* **MATERIAL FOR THIS TASK**

★ ★ ★ ★ ★ ★ ★

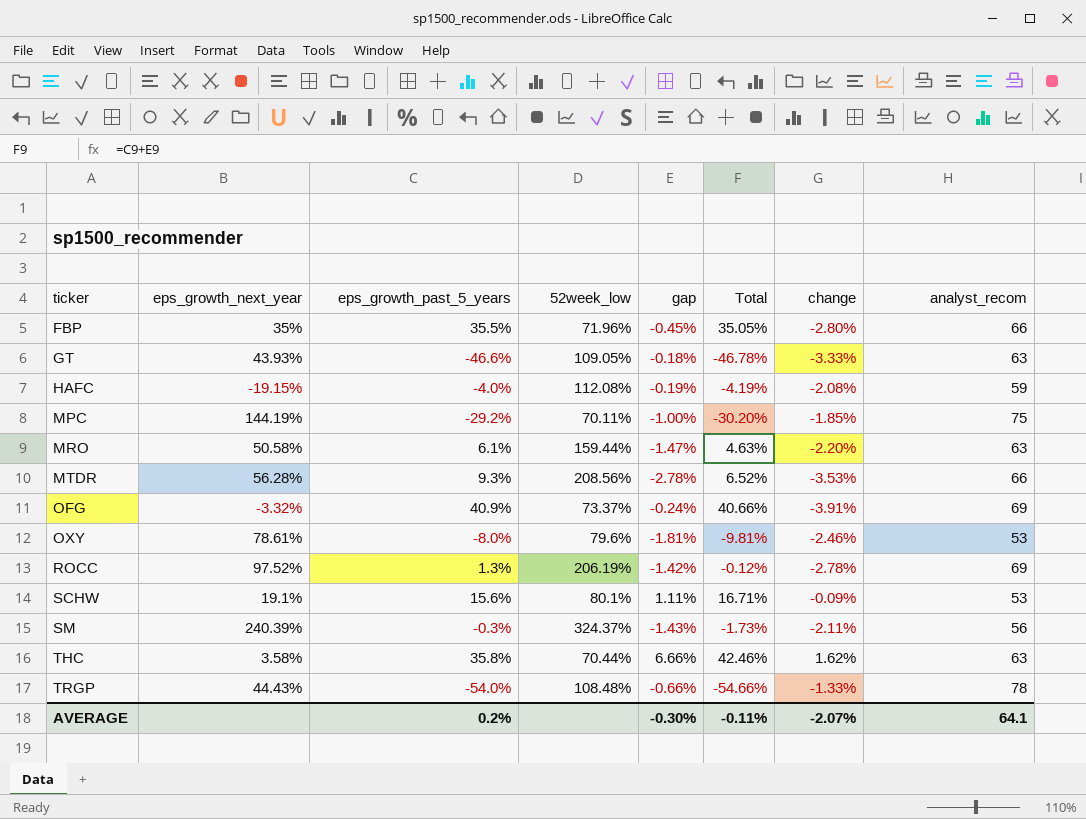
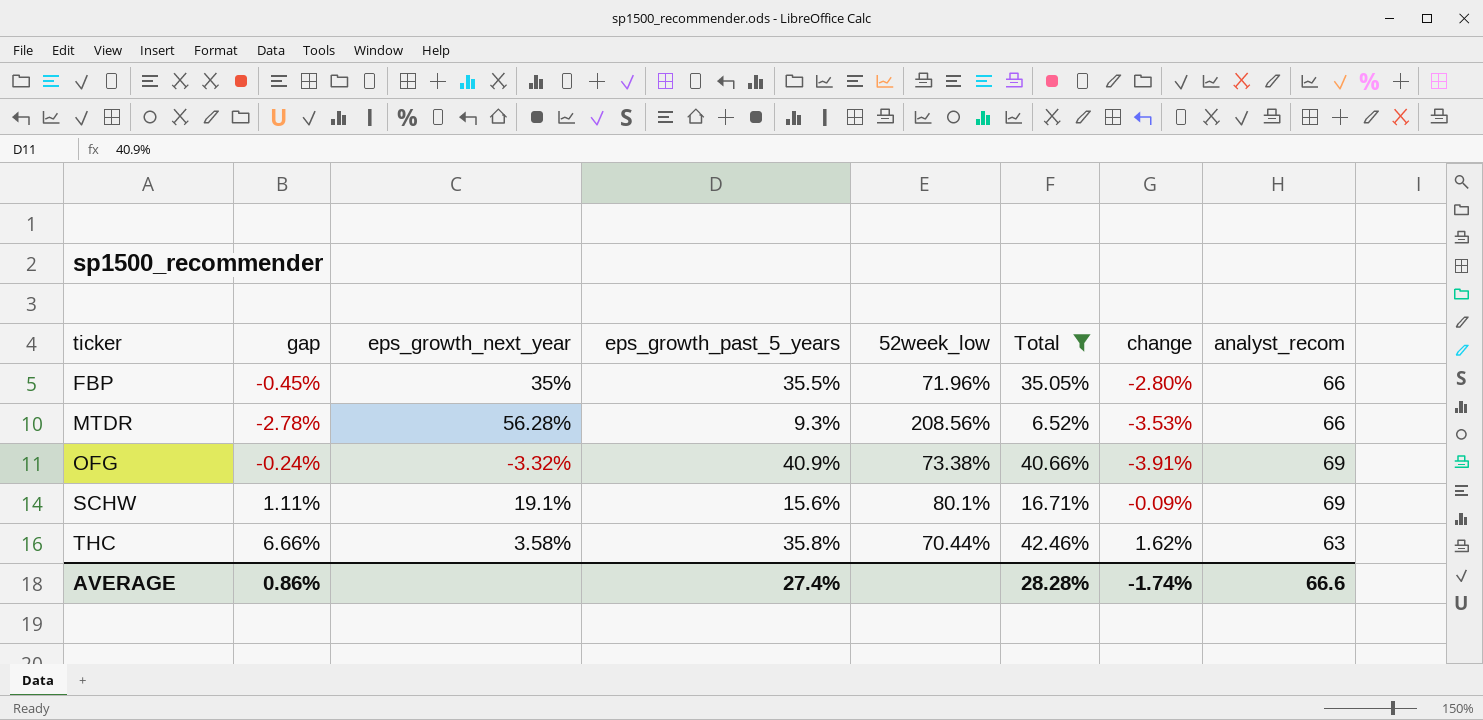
filter: none -> Total >= 6.52%
column gap | position: 5 -> 2
OFG | 52week_low: 73.37% -> 73.38%
SCHW | analyst_recom: 53 -> 69
AVERAGE | gap: -0.30% -> 0.86%
AVERAGE | eps_growth_past_5_years: 0.2% -> 27.4%
AVERAGE | Total: -0.11% -> 28.28%
AVERAGE | change: -2.07% -> -1.74%
AVERAGE | analyst_recom: 64.1 -> 66.6

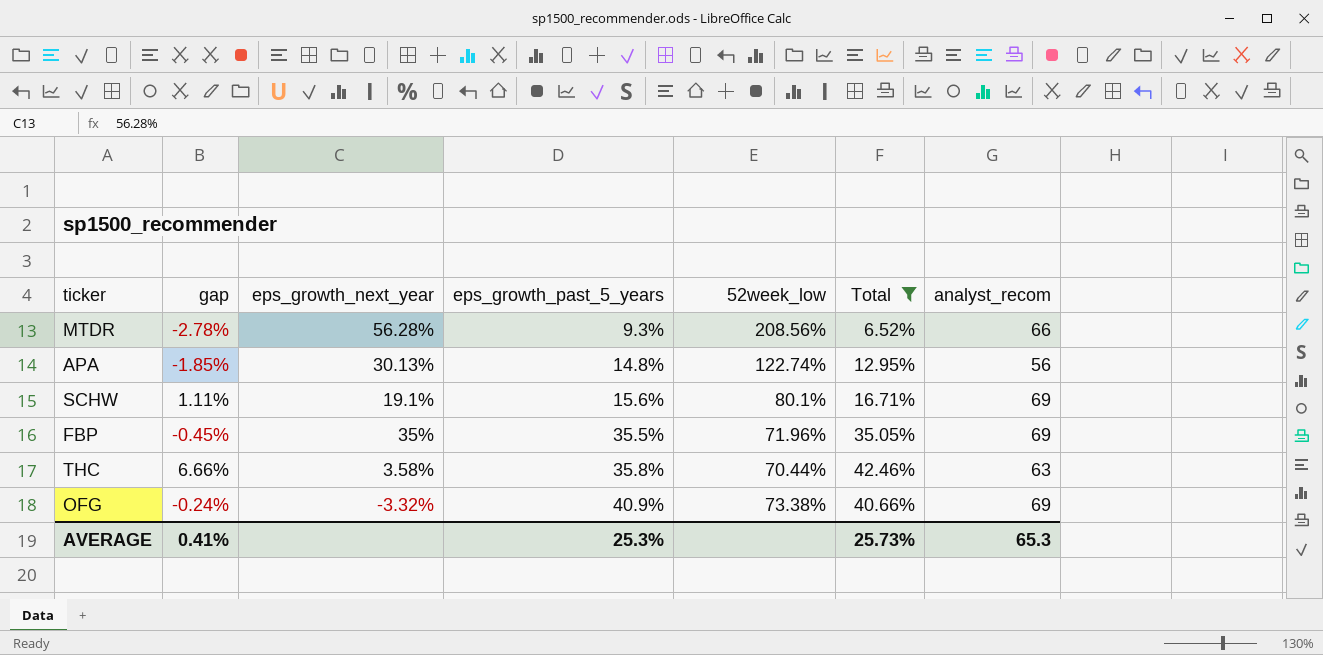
row order: ticker ascending -> eps_growth_past_5_years ascending
column change | position: 7 -> none
row APA: none -> -1.85% | 30.13% | 14.8% | 122.74% | 12.95% | 56
FBP | analyst_recom: 66 -> 69
AVERAGE | gap: 0.86% -> 0.41%
AVERAGE | eps_growth_past_5_years: 27.4% -> 25.3%
AVERAGE | Total: 28.28% -> 25.73%
AVERAGE | analyst_recom: 66.6 -> 65.3

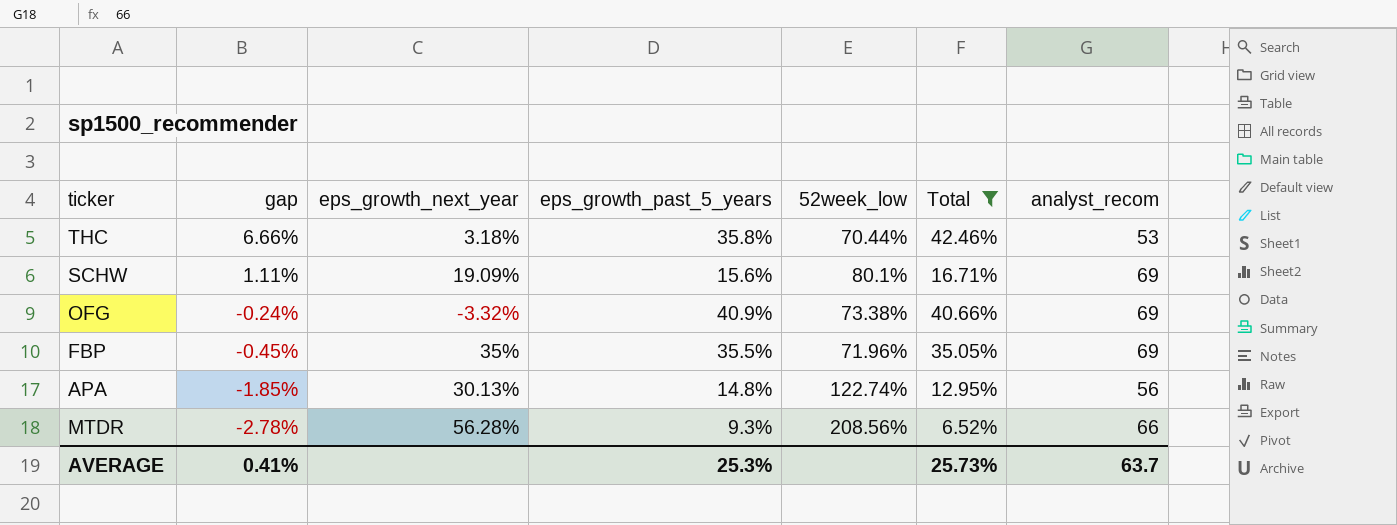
row order: eps_growth_past_5_years ascending -> gap descending
THC | eps_growth_next_year: 3.58% -> 3.18%
THC | analyst_recom: 63 -> 53
SCHW | eps_growth_next_year: 19.1% -> 19.09%
AVERAGE | analyst_recom: 65.3 -> 63.7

★ ★ ★ ★ ★ ★ ★

* **BRIEF**
Extract, verbatim and alone, the lines from the line that contains "AVERAGE | change: -2.07% -> -1.74%" to the last line of the records, inclusive; drop any picture.

* **ANSWER SPACE**
AVERAGE | change: -2.07% -> -1.74%
AVERAGE | analyst_recom: 64.1 -> 66.6

row order: ticker ascending -> eps_growth_past_5_years ascending
column change | position: 7 -> none
row APA: none -> -1.85% | 30.13% | 14.8% | 122.74% | 12.95% | 56
FBP | analyst_recom: 66 -> 69
AVERAGE | gap: 0.86% -> 0.41%
AVERAGE | eps_growth_past_5_years: 27.4% -> 25.3%
AVERAGE | Total: 28.28% -> 25.73%
AVERAGE | analyst_recom: 66.6 -> 65.3

row order: eps_growth_past_5_years ascending -> gap descending
THC | eps_growth_next_year: 3.58% -> 3.18%
THC | analyst_recom: 63 -> 53
SCHW | eps_growth_next_year: 19.1% -> 19.09%
AVERAGE | analyst_recom: 65.3 -> 63.7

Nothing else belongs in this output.